Haben Sie eine spezielle Strategie, um nach einem so intensiven Abend abzuschalten?

Ich habe loyale Freunde und eine tolle Familie. Und ich bin dann einfach froh, wenn ich zu Hause bin und mich auf die Couch pflanzen, von morgens bis abends Netflix gucken und mir eine Pizza bestellen kann. Da bin ich ein ganz normaler Junge, so wie alle anderen auch.

Das Warten auf die Eröffnung, die sich wegen Corona immer weiter verzögert hat, war sicher kein Spaß ...

Den Titel „Unstoppable“ habe ich ganz bewusst gewählt. Denn die Ausstellung musste zwar mehrfach verschoben werden, aber die Kunst ist trotz der Pandemie nicht aufzuhalten. Ich verfolge meine Träume immer weiter. Die pure Freiheit, die ich in meinen Bildern ausdrücke, möchte ich den Menschen näherbringen – auch in der Hoffnung, dass ich sie ermutige, weiter an sich zu glauben.

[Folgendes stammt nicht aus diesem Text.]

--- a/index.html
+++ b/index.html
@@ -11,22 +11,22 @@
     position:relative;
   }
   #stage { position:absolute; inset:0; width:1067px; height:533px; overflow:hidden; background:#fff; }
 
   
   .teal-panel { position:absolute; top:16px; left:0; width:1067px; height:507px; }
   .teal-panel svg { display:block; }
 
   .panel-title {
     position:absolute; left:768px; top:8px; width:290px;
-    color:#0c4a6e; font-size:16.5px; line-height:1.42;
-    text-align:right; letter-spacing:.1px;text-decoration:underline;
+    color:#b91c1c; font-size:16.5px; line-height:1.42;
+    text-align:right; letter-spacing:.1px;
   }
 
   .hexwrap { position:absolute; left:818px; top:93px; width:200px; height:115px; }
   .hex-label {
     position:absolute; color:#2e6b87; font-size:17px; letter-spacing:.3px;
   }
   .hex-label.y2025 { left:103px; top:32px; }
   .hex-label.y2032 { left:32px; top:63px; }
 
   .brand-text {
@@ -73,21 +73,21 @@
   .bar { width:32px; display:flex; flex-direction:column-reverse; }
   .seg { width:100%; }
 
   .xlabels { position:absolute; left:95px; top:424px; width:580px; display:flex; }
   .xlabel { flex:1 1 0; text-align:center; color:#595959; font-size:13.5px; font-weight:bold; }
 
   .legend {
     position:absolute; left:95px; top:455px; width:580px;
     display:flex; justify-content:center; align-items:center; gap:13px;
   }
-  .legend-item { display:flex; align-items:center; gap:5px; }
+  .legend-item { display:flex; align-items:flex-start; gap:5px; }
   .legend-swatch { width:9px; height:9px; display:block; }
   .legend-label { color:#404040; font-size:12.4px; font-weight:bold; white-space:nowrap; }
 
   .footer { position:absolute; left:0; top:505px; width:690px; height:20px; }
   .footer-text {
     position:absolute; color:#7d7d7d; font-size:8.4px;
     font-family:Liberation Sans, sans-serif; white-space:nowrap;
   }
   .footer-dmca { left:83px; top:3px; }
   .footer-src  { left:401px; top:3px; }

Wie hat sich die Pandemie direkt auf Ihre Kunst ausgewirkt?

Ich hatte viel Zeit, um mich mit mir selbst zu beschäftigen und neue Techniken auszuprobieren. Deshalb habe ich auch noch vier Unikate und weitere Kohlezeichnungen neu in die Ausstellung integriert: um zu zeigen, was sich bei mir im letzten Jahr alles getan hat.

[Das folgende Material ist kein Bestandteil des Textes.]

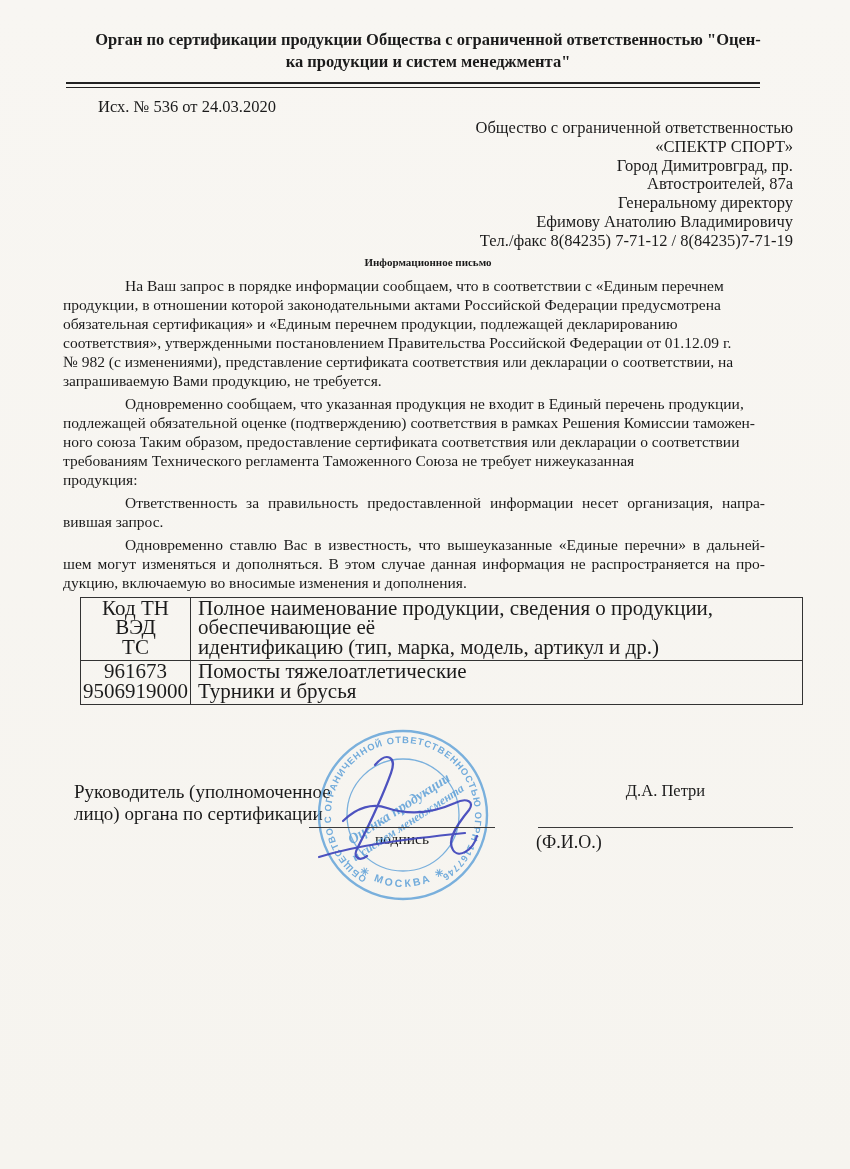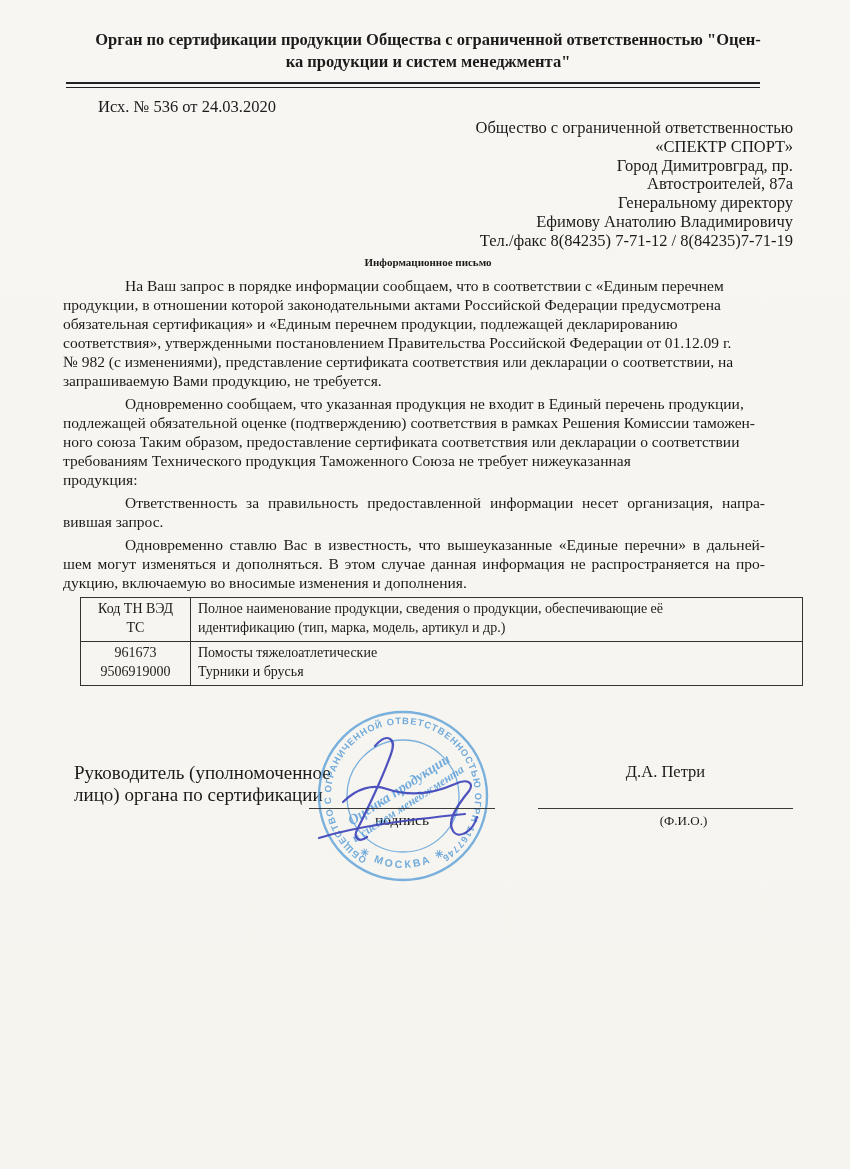--- a/index.html
+++ b/index.html
@@ -27,32 +27,32 @@
   
   .letter-heading{margin-top:1px;text-align:center;font-weight:bold;font-size:11px;line-height:20px;}
   .letter-body{margin-top:1px;margin-right:28px;font-size:15.5px;}
   .para{margin-top:4px;}
   .para .line{line-height:19px;}
   .para.indent .line:first-child{text-indent:62px;}
   .para.justified .line{text-align:justify;text-align-last:justify;}
   .para.justified .line:last-child{text-align-last:left;}
   
   table.products{margin-top:5px;margin-left:17px;width:723px;border-collapse:collapse;table-layout:fixed;}
-  table.products td{border:1.6px solid var(--tborder);font-size:14px;line-height:19.5px;
+  table.products td{border:1.6px solid var(--tborder);font-size:21px;line-height:19.5px;
         padding:1px 7px 3px 7px;vertical-align:top;}
   table.products td.c1{text-align:center;padding-left:2px;padding-right:2px;}
   
   .sig-section{position:relative;height:250px;margin-top:14px;}
   .sig-label{position:absolute;left:11px;top:62px;font-size:19px;line-height:22px;}
   .sig-label div{white-space:nowrap;}
   .sign-line{position:absolute;left:246px;top:108px;width:186px;border-top:1.6px solid var(--sigline);z-index:3;}
   .sign-caption{position:absolute;left:246px;top:111px;width:186px;text-align:center;font-size:15.5px;z-index:1;}
   .sig-name{position:absolute;left:475px;top:62px;width:255px;text-align:center;font-size:16.5px;}
   .fio-line{position:absolute;left:475px;top:108px;width:255px;border-top:1.6px solid var(--sigline);}
-  .fio-caption{position:absolute;left:493px;top:113px;width:255px;text-align:center;font-size:13px;}
+  .fio-caption{position:absolute;left:473px;top:113px;width:255px;text-align:left;font-size:18px;}
   .stamp{position:absolute;left:240px;top:-4px;z-index:2;}
 </style>
 </head>
 <body>
 
 <div class="page">
   <div class="content">
 
     <div class="letterhead">
       <div>
@@ -83,21 +83,21 @@
           <div class="line">продукции, в отношении которой законодательными актами Российской Федерации предусмотрена</div>
           <div class="line">обязательная сертификация» и «Единым перечнем продукции, подлежащей декларированию</div>
           <div class="line">соответствия», утвержденными постановлением Правительства Российской Федерации от 01.12.09 г.</div>
           <div class="line">№ 982 (с изменениями), представление сертификата соответствия или декларации о соответствии, на</div>
           <div class="line">запрашиваемую Вами продукцию, не требуется.</div>
         </div>
         <div class="para indent">
           <div class="line">Одновременно сообщаем, что указанная продукция не входит в Единый перечень продукции,</div>
           <div class="line">подлежащей обязательной оценке (подтверждению) соответствия в рамках Решения Комиссии таможен-</div>
           <div class="line">ного союза Таким образом, предоставление сертификата соответствия или декларации о соответствии</div>
-          <div class="line">требованиям Технического продукция Таможенного Союза не требует нижеуказанная</div>
+          <div class="line">требованиям Технического регламента Таможенного Союза не требует нижеуказанная</div>
           <div class="line">продукция:</div>
         </div>
         <div class="para indent justified">
           <div class="line">Ответственность за правильность предоставленной информации несет организация, напра-</div>
           <div class="line">вившая запрос.</div>
         </div>
         <div class="para indent justified">
           <div class="line">Одновременно ставлю Вас в известность, что вышеуказанные «Единые перечни» в дальней-</div>
           <div class="line">шем могут изменяться и дополняться. В этом случае данная информация не распространяется на про-</div>
           <div class="line">дукцию, включаемую во вносимые изменения и дополнения.</div>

Leon Löwentraut signiert ein Bild in der Galerie Gerhardt Braun in Palma de Mallorca. Uwe Erensmann (c) @uepress

Was ist bei den neuesten Werken anders?

Wenn man die neuen Bilder mit denen vergleicht, die von Anfang an dort hingen, erkennt man zum Beispiel, dass ich mich in der Rakeltechnik weiterentwickelt habe und mit Gummirollen ganz neue Strukturen schaffe. Ich gehe noch viel freier an die Bilder heran und schaffe mehr freie Flächen. Dann gibt es auch sehr aquarelllastige Flächen, wo die Farbe einfach herunterläuft, wodurch diese Gelassenheit und Leichtigkeit in meinen Bildern rüberkommt. Das ist für mich nicht so leicht zu erklären. Wenn ich in diesem Rausch bin, in diesem kreativen Malprozess, dann mache ich einfach, es strömt aus mir heraus. Ich denke eigentlich nie über Kunst nach, sondern über das Leben.

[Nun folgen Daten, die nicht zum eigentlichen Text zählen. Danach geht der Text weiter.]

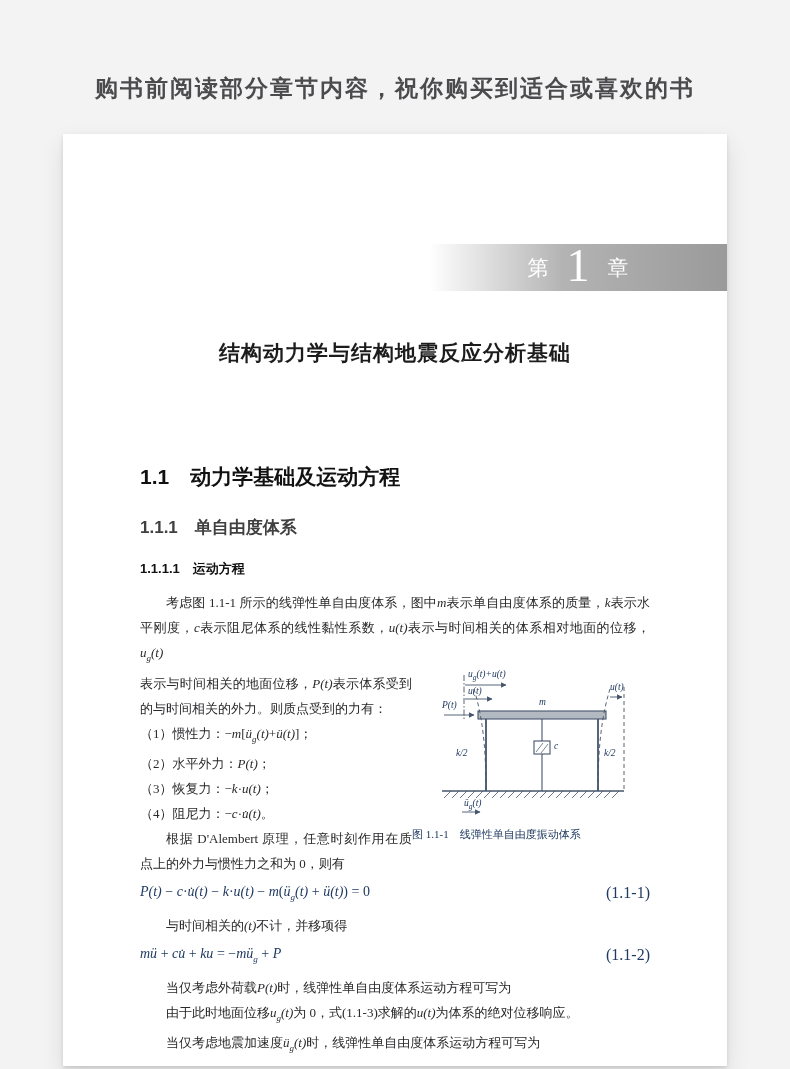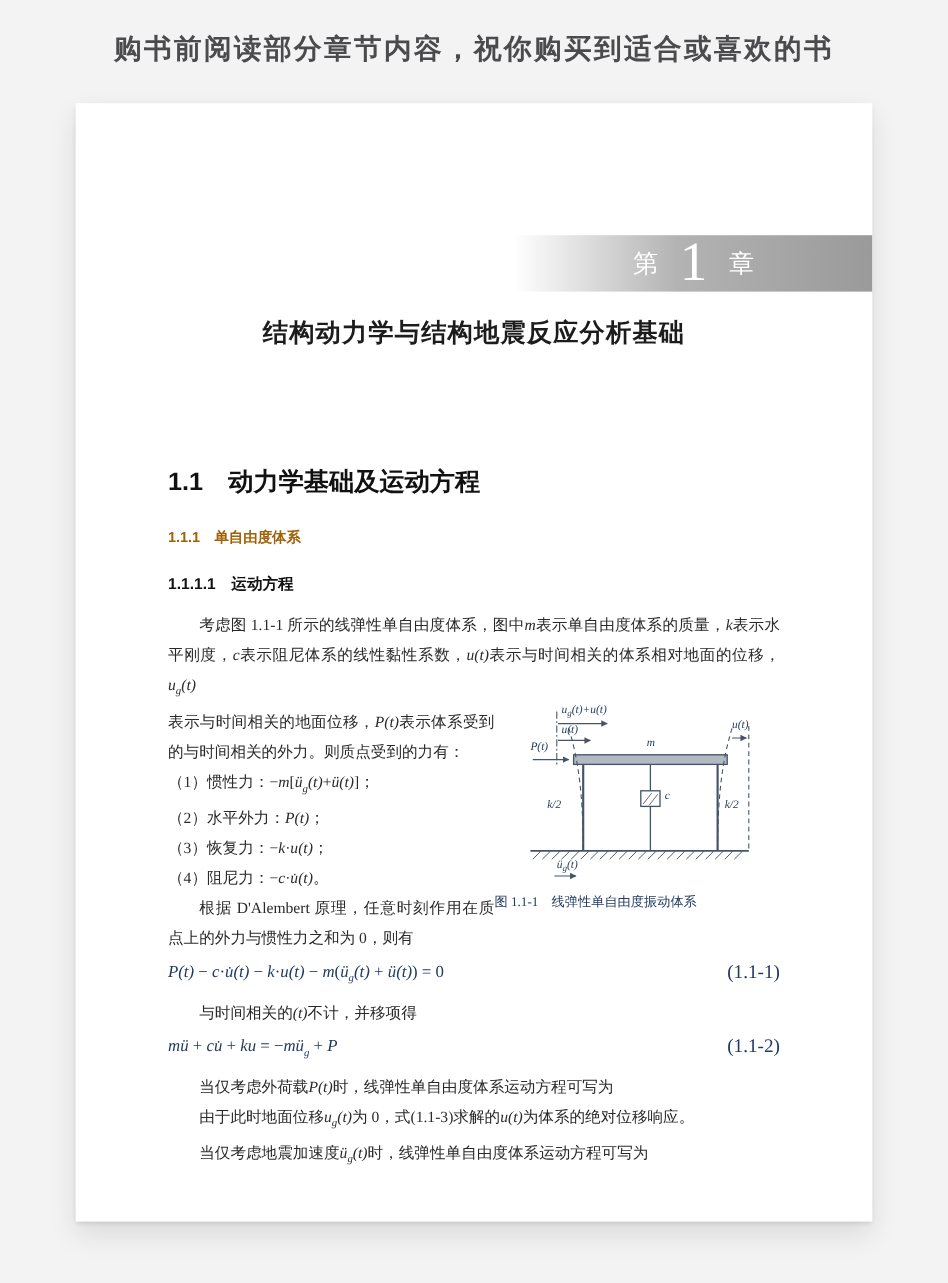--- a/index.html
+++ b/index.html
@@ -1,37 +1,37 @@
 <!DOCTYPE html>
 <html><head>
 <meta charset="utf-8">
 <style>
   * { margin:0; padding:0; box-sizing:border-box; }
   html,body { width:790px; height:1069px; }
   body { background:#f3f3f4; font-family:"Liberation Sans",sans-serif; overflow:hidden; }
 
   .banner { padding-top:25px; text-align:center; font-size:23px; font-weight:700;
-            color:#4b4b4e; letter-spacing:2px; }
+            color:#4b4b4e; letter-spacing:2px;margin-top:48px; }
 
   .page { width:664px; height:932px; margin:30px auto 0; background:#fff;
           box-shadow:0 2px 4px rgba(0,0,0,.12), 0 10px 22px rgba(0,0,0,.10);
           overflow:hidden; position:relative; }
 
   .chapter-bar { margin:110px 0 0 auto; width:298px; height:47px;
                  display:flex; align-items:center; justify-content:center; gap:18px;
                  background:linear-gradient(90deg, rgba(154,154,154,0) 0%, rgba(154,154,154,.75) 45%, #9a9a9a 100%);
                  color:#fff; }
   .ch-pre,.ch-post { font-size:21px; }
   .ch-num { font-size:46px; line-height:1; font-family:"Liberation Serif",serif; position:relative; top:-2px; }
 
-  .chapter-title { margin-top:20px; text-align:center; font-size:21px; font-weight:700;
+  .chapter-title { margin-top:48px; text-align:center; font-size:21px; font-weight:700;
                    color:#1c1c1c; letter-spacing:1px; }
 
   .h1 { margin:96px 77px 0; font-size:21px; font-weight:700; color:#111; }
-  .h2 { margin:25px 77px 0; font-size:12px;   font-weight:700; color:#a16207; }
+  .h2 { margin:25px 77px 0; font-size:17px;   font-weight:700; color:#404040; }
   .h3 { margin:21px 77px 0; font-size:13px;   font-weight:700; color:#111; }
 
   .text { margin:12px 77px 0; font-size:13px; line-height:25px; color:#29292b;
           font-family:"Liberation Serif",serif; text-align:justify; }
   .para { margin:0; }
   .indent { text-indent:2em; }
 
   .rich i   { font-style:italic; font-family:"Liberation Serif",serif; }
   .rich sub { font-style:italic; font-size:9px; font-family:"Liberation Serif",serif; }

Wie ist die begehbare Installation mit Graffiti und Spraydosen entstanden, die in letzter Minute Teil der Ausstellung wurde?

Mit dieser Performancekunst wollte ich ausdrücken, dass meine Kunst in sehr aufgeräumten Räumlichkeiten wirkt, aber auch wenn ich ganz frei eine spontane Aktion mache. Und das wieder mit einer neuen Technik: mit Graffiti-Dosen, weil ich früher auch mal gesprayt habe. Irgendwie hatte ich richtig Bock drauf, das jetzt so zu machen und habe einfach losgelegt. Einen Tag vor der Vernissage war ich drei Stunden zugange, habe gesprayt und dabei so was von geschwitzt – es war wirklich cool.

Was reizt Sie an der Beschäftigung mit schlichten Kohlezeichnungen, die neben den farbenfrohen Bildern zu sehen sind?

Die Kohlezeichnungen sind etwas Besonderes, denn ein Unikat kann man immer wieder übermalen. Bei einer Kohlezeichnung ist es so: Wenn der Strich gesetzt ist, dann ist er gesetzt. Man kann ihn nicht verbessern oder wegradieren. Der Strich ist das Markenzeichen eines jeden Künstlers, das ist wie ein Fingerabdruck. Man hat gemerkt, dass die Leute durch die Zeichnungen noch einmal mehr Respekt vor meinem Werk bekommen haben.

Wo sollte unbedingt noch ein Bild von Leon Löwentraut hängen?

Ich möchte definitiv in den größten Museen dieser Welt hängen. Mein Traum sind Ausstellungen im MoMa, Guggenheim und Tate. Aber obwohl ich mir große Ziele setze, möchte ich realistisch bleiben. Mit meiner Ausstellung „Leonismo“ in der Biblioteca Nazionale Marciana in Venedig ist schon ein Traum in Erfüllung gegangen. Sie wird auch noch in anderen großen Museen Station machen, von denen ich bis vor Kurzem nicht hätte träumen können, wie im Kunstforum in Wien, im Bayerischen Nationalmuseum in München oder in der École du Louvre in Paris.